O homem de 86 anos fugirá de Teerã com 20 assessores e familiares se ficar claro que o exército e as forças de segurança encarregadas de reprimir os protestos falharam ou não estão cumprindo as ordens, disse uma fonte de inteligência. Os tempos.

“O Plano B’ é para Khamenei e seus associados e familiares mais próximos, incluindo seu filho e herdeiro designado, Mojtaba”, disse a fonte.

Pelo menos 17 pessoas foram mortas durante os protestos até segunda-feira, segundo grupos de direitos humanos. Os protestos centraram-se em grande parte na desvalorização da moeda do país, com alguns manifestantes a pedirem a deposição do aiatolá.

Líder Supremo do Irã, Aiatolá Ali Khamenei

Líder Supremo do Irã, Aiatolá Ali Khamenei (Ap)

Khamenei provavelmente fugirá para Moscou porque essa é a única opção que lhe resta, de acordo com Beni Sabti, um agente que trabalhou na inteligência israelense durante décadas antes de fugir do regime por oito anos após a revolução islâmica de 1979.

O aiatolá “admira Putin, embora a cultura do Irão seja muito semelhante à cultura russa”, e por isso escolheria a Rússia se fosse forçado a fugir do país, disse a fonte.

Segundo o jornal, o seu plano incluía “uma rota para sair de Teerão caso sentissem necessidade de fugir” e “acumular bens, propriedades e dinheiro no estrangeiro para facilitar a sua passagem segura”.

Os esforços de Teerão para reprimir uma onda de protestos antigovernamentais falharam até agora e foram agora ainda mais complicados pela ameaça de Donald Trump de intervir em nome dos protestos.

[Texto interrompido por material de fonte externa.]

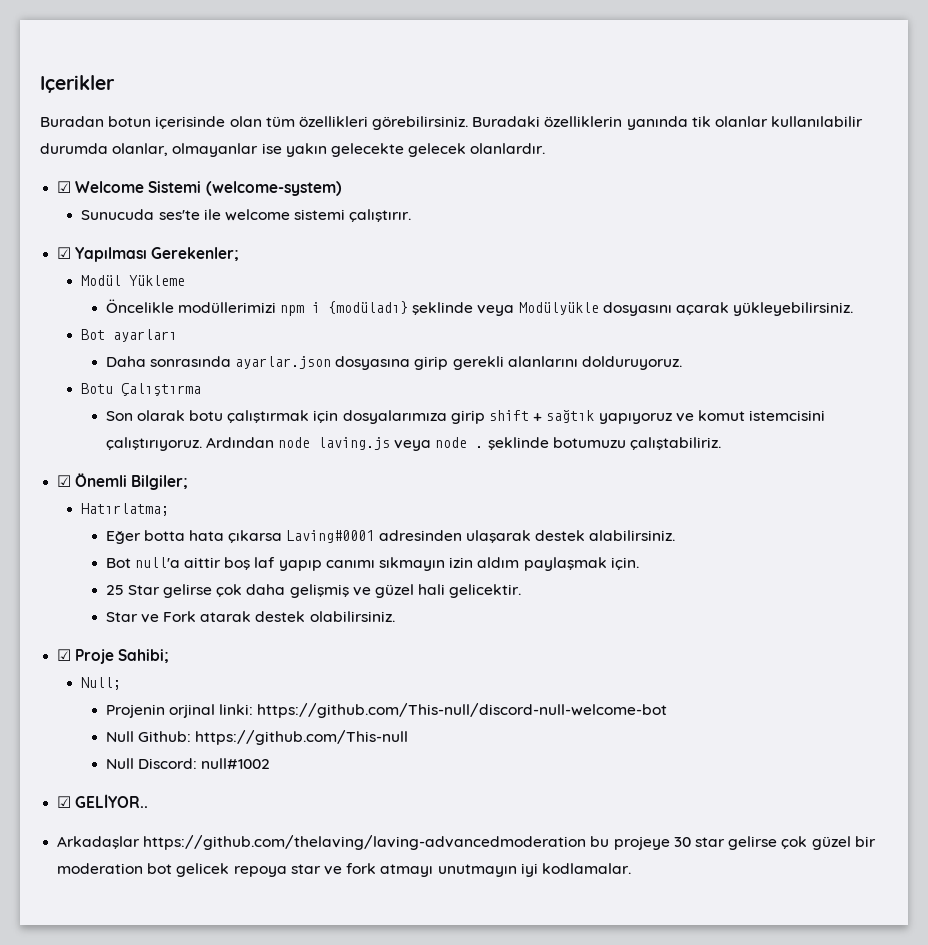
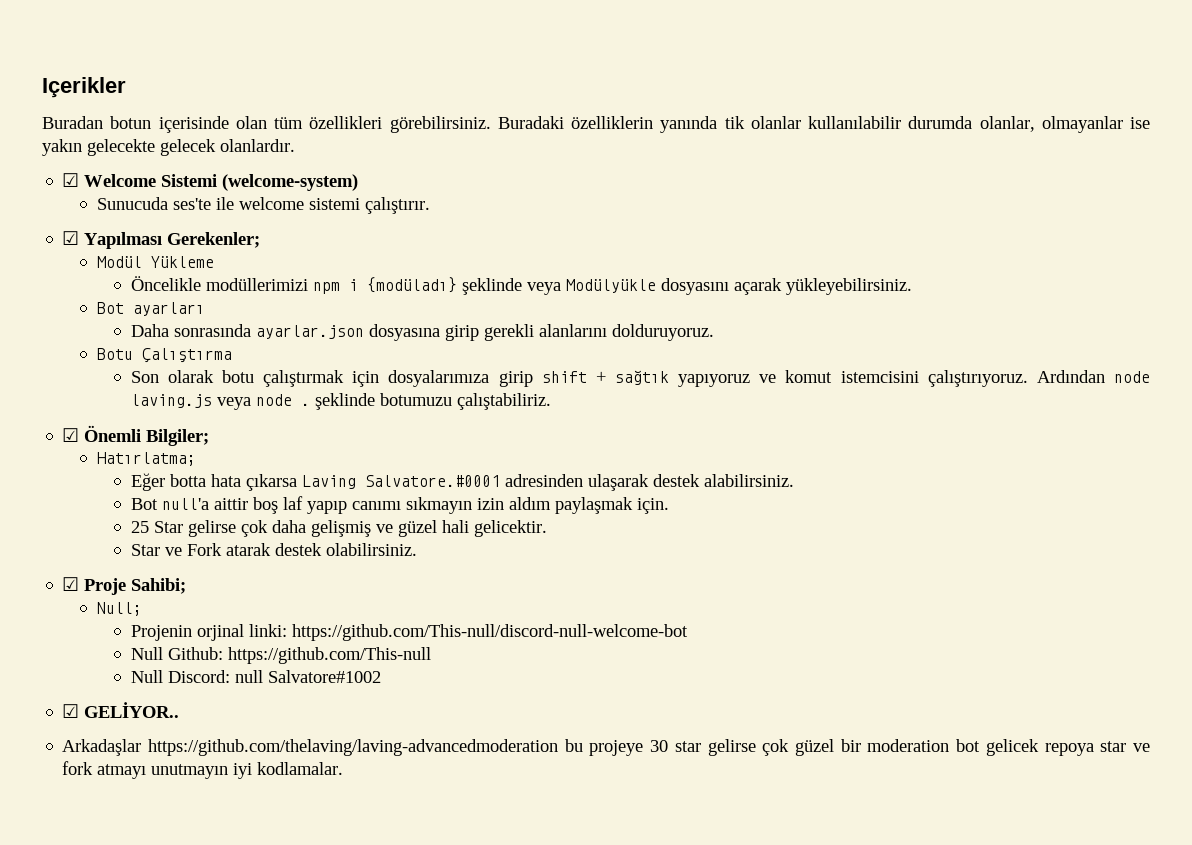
[286,530,375,543] Laving#0001 -> [301,475,500,489] Laving Salvatore.#0001
[201,758,271,769] null#1002 -> [234,670,381,683] null Salvatore#1002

Sua cautela foi fortemente sublinhada pela prisão do venezuelano Nicolás Maduro pelos EUA, disseram autoridades e fontes internas na segunda-feira.

Iranianos estão marchando nas ruas em protesto contra o regime iraniano

Iranianos estão marchando nas ruas em protesto contra o regime iraniano (Agência de Notícias Fars)

Mas os protestos ainda não se igualaram à agitação que varreu o país em 2022-23 devido à morte de Mahsa Amini, que morreu sob custódia da polícia moral iraniana por alegadamente violar a lei do hijab.

Embora os protestos tenham passado rapidamente de um foco económico para uma frustração mais ampla, alguns manifestantes gritam “abaixo a República Islâmica” ou “morte ao ditador”, referindo-se a Khamenei.

As autoridades disseram que os protestos contra a economia eram legítimos e seriam enfrentados através do diálogo, mas responderam com força brutal. Grupos de direitos humanos acusaram as forças de segurança do regime de “atacar civis indiscriminadamente”.

A disparidade generalizada entre os iranianos comuns e uma elite clerical e de segurança privilegiada, alimentada pela má gestão, pela inflação elevada e pela corrupção, alimentou a ira pública.

O Presidente Massoud Pezeshkian apelou ao diálogo e prometeu reformas para estabilizar a moeda e o sistema bancário e proteger a acessibilidade.